═════ DATA FOR PROCESSING
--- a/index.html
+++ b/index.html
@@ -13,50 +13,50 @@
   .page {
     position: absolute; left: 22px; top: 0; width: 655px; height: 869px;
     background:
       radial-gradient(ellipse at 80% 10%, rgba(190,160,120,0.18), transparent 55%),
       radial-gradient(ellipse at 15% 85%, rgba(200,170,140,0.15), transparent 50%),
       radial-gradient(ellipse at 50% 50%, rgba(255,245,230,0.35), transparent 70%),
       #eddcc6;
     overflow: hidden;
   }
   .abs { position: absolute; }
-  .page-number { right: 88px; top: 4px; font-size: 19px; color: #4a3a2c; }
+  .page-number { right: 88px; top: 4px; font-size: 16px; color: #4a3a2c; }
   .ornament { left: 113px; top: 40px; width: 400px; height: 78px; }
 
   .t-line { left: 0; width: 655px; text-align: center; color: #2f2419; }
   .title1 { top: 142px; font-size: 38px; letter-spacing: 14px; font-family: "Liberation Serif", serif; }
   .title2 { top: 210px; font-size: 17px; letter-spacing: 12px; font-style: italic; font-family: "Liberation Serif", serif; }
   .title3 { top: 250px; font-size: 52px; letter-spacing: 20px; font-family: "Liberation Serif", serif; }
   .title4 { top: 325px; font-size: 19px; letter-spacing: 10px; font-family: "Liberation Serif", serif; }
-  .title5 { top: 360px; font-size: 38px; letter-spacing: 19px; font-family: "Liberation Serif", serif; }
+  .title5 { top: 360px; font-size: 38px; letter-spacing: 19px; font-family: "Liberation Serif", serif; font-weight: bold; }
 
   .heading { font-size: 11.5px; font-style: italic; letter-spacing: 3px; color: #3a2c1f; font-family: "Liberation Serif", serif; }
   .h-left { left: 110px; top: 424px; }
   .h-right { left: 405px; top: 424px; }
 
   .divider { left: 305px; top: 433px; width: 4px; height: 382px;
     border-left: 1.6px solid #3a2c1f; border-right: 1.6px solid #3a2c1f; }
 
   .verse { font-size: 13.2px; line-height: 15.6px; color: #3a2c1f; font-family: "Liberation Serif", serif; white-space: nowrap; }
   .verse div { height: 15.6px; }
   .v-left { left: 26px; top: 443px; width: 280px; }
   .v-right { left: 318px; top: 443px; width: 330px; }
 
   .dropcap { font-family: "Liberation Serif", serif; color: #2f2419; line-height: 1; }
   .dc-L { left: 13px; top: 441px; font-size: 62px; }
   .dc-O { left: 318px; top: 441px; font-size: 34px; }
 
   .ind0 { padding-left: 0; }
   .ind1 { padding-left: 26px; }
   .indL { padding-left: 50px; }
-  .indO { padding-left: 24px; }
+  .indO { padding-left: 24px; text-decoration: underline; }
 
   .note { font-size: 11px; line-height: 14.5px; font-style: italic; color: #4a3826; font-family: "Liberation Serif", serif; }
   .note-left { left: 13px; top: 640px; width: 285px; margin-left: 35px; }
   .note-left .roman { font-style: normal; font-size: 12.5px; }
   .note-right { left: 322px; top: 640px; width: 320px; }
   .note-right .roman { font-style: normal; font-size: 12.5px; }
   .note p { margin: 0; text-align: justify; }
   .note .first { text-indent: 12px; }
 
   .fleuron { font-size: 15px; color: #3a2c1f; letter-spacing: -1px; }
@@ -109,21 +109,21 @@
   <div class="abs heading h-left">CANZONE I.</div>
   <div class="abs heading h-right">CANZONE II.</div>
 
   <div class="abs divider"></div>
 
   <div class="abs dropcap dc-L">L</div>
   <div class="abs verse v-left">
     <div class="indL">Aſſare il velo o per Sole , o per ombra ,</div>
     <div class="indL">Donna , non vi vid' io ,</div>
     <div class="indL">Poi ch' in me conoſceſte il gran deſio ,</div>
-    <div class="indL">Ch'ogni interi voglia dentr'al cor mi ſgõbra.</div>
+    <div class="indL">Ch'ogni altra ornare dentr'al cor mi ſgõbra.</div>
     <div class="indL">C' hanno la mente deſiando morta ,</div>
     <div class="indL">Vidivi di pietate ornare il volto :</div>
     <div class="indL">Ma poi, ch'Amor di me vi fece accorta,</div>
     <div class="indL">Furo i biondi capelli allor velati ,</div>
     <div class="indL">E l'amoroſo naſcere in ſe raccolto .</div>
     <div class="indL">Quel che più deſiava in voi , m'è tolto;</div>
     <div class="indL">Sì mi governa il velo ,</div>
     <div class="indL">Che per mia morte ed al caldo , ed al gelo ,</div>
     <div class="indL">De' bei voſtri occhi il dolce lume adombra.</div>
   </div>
══════════
◆ ACTIVITY
State, as a bare number, how many lines of the material include the string "text".

◆ REPLY
4